Question 6 - A-Level Maths

Exam Board	OCR MEI
Module	Further Numerical Methods (Further Numerical Methods)
Year	2023
Session	June
Topic	Sign Change & Interval Methods
Type	Error Analysis in Approximations

1. Calculate the relative error when $\pi$ is chopped to $\mathbf { 2 }$ decimal places in approximating $$\pi ^ { 2 } + 2 .$$
2. Without doing any calculation, explain whether the relative error would be the same when $\pi$ is chopped to 2 decimal places when approximating $( \pi + 2 ) ^ { 2 }$. The table shows some spreadsheet output.

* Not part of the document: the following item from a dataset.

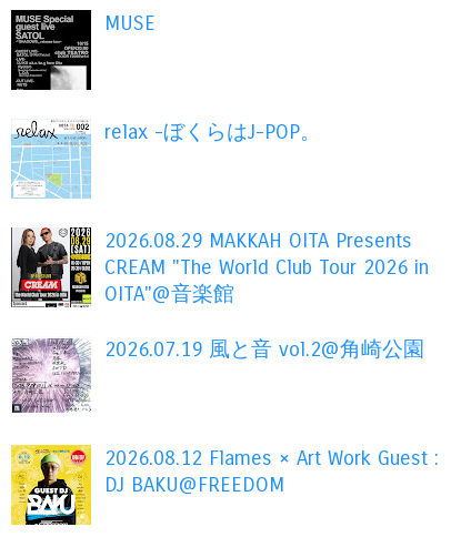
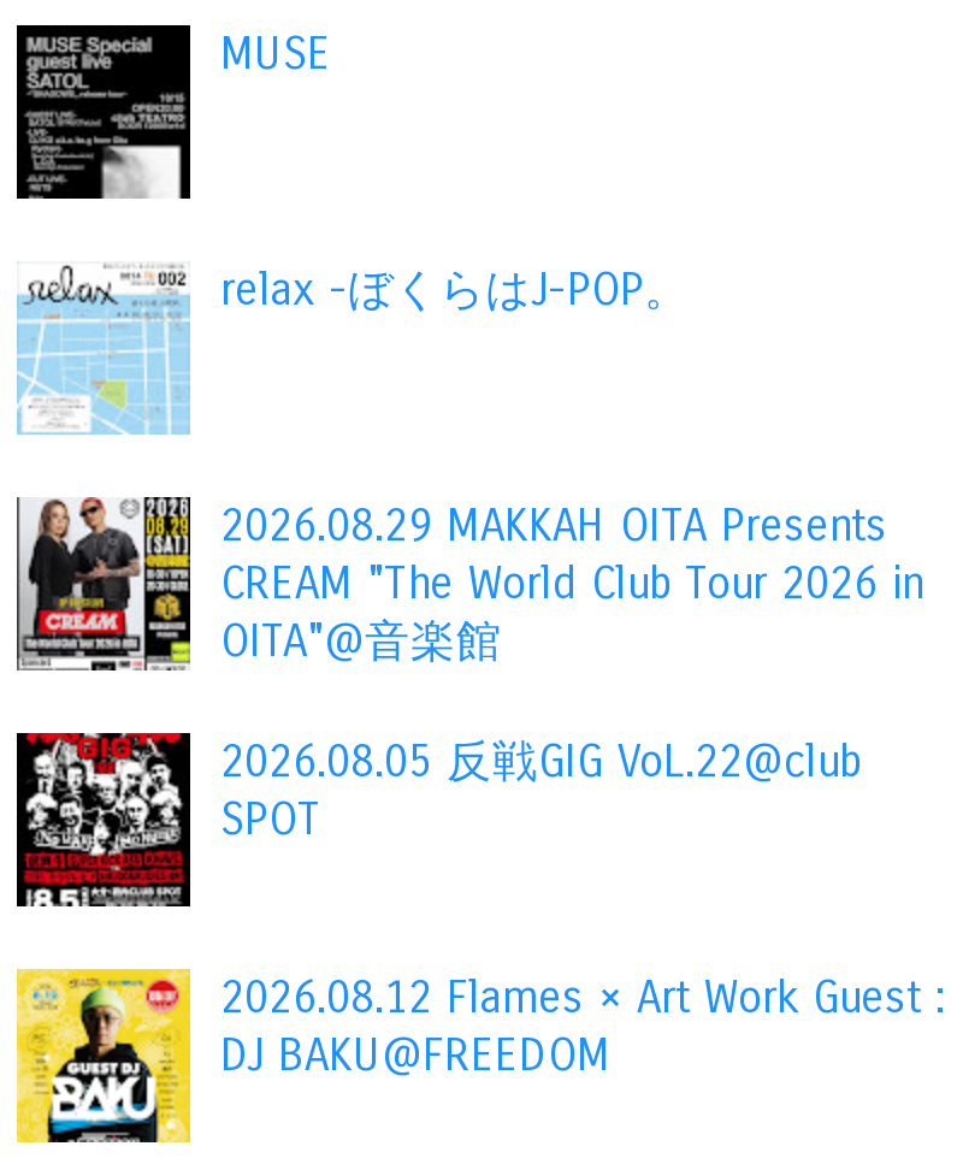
[11,336,425,417] [image] | 2026.07.19 風と音 vol.2@角崎公園 -> [14,729,861,910] [image] | 2026.08.05 反戦GIG VoL.22@club | SPOT

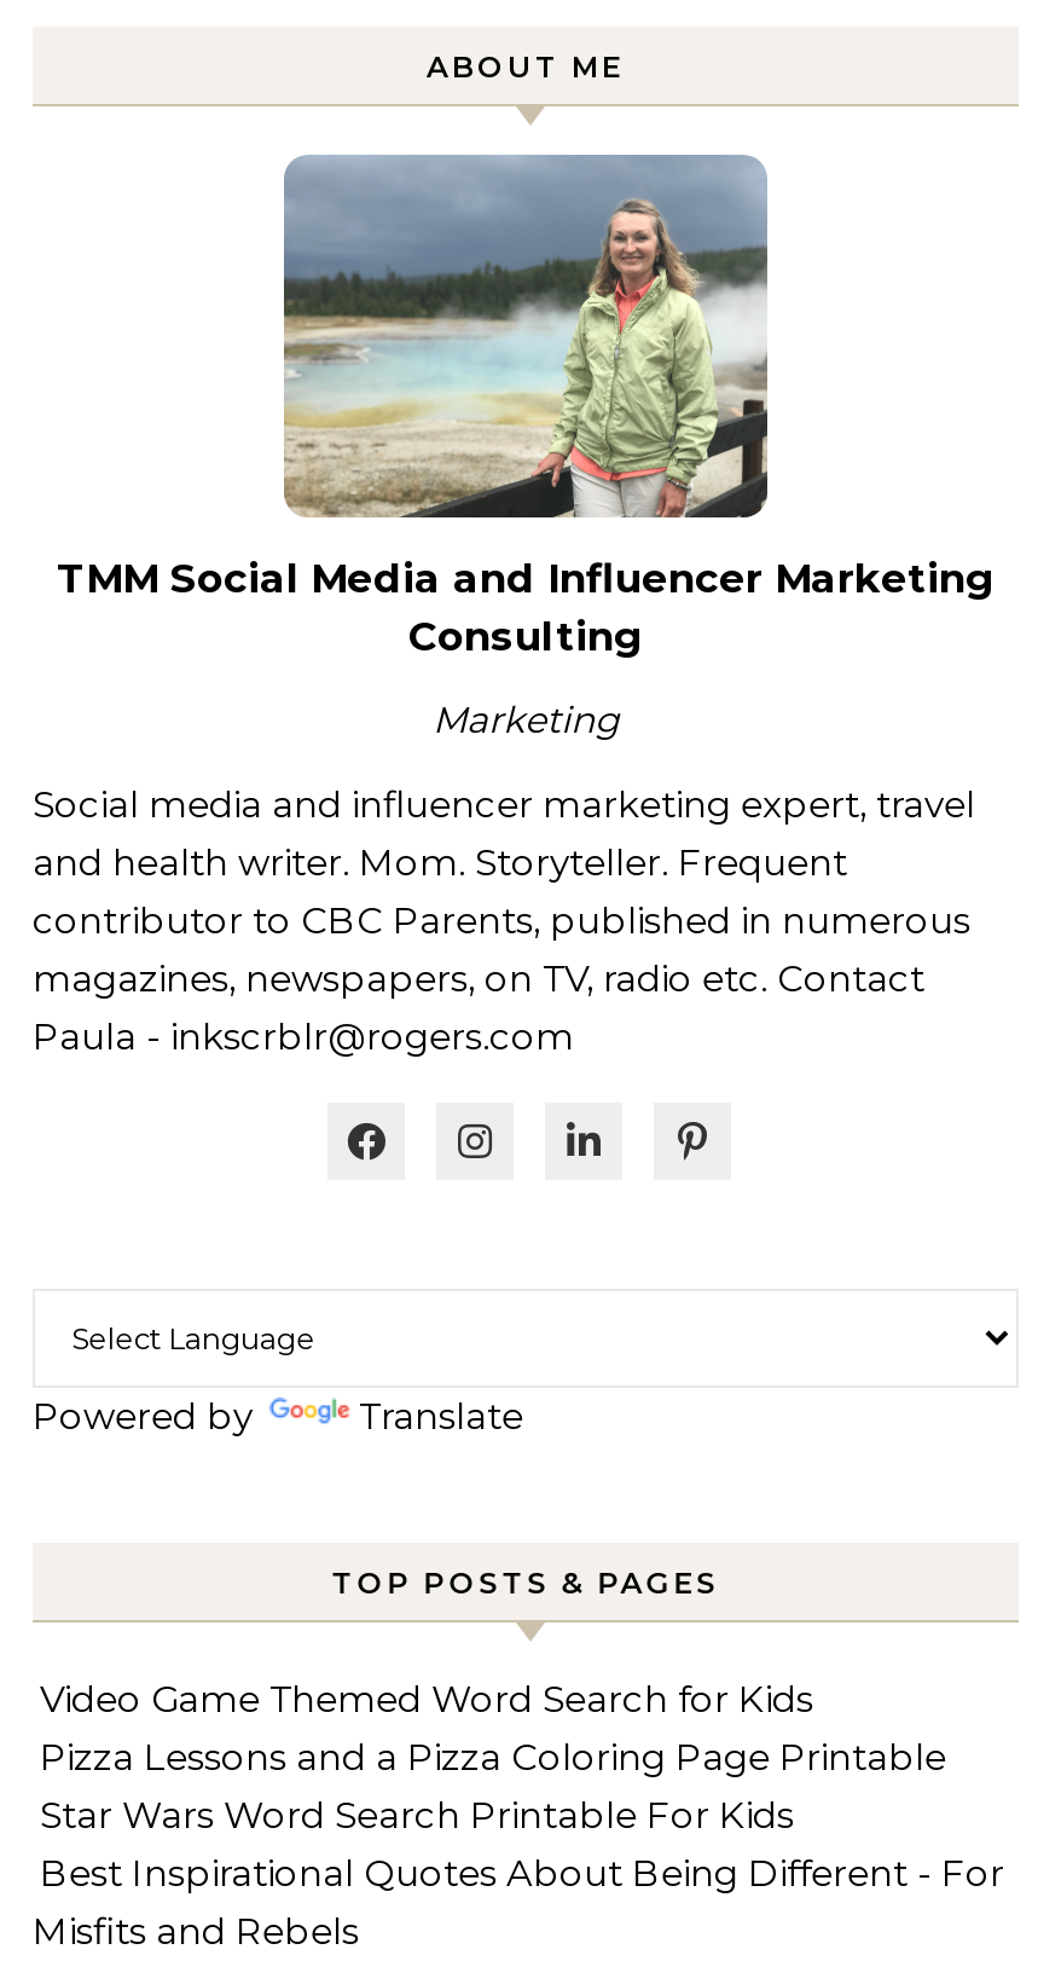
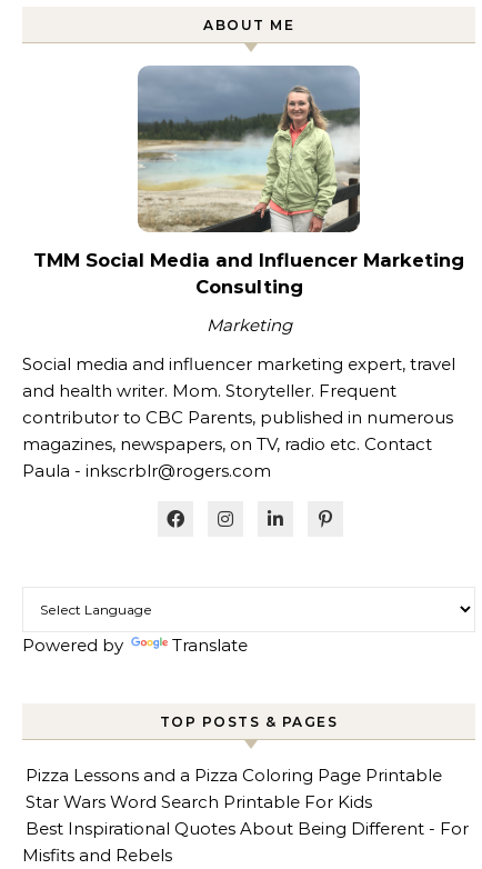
[40,1676,813,1722] Video Game Themed Word Search for Kids -> none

The values of $x$ in column A are exact.
  A B C
  1 $x$ $10 ^ { x }$ $\log _ { 10 } 10 ^ { x }$
  2 $1 \mathrm { E } - 12$ 1 $1.00001 \mathrm { E } - 12$
  3 $1 \mathrm { E } - 11$ 1 $9.99998 \mathrm { E } - 12$
  The formula in cell B2 is $= 10 ^ { \wedge } \mathrm { A } 2$.
  This has been copied down to cell B3.
  The formula in cell C2 is $\quad =$ LOG(B2) .
  This formula has been copied down to cell C3.
1. Write the value displayed in cell C 2 in standard mathematical notation.
2. Explain why the values in cells C 2 and C 3 are neither zero nor the same as the values in cells A2 and A3 respectively.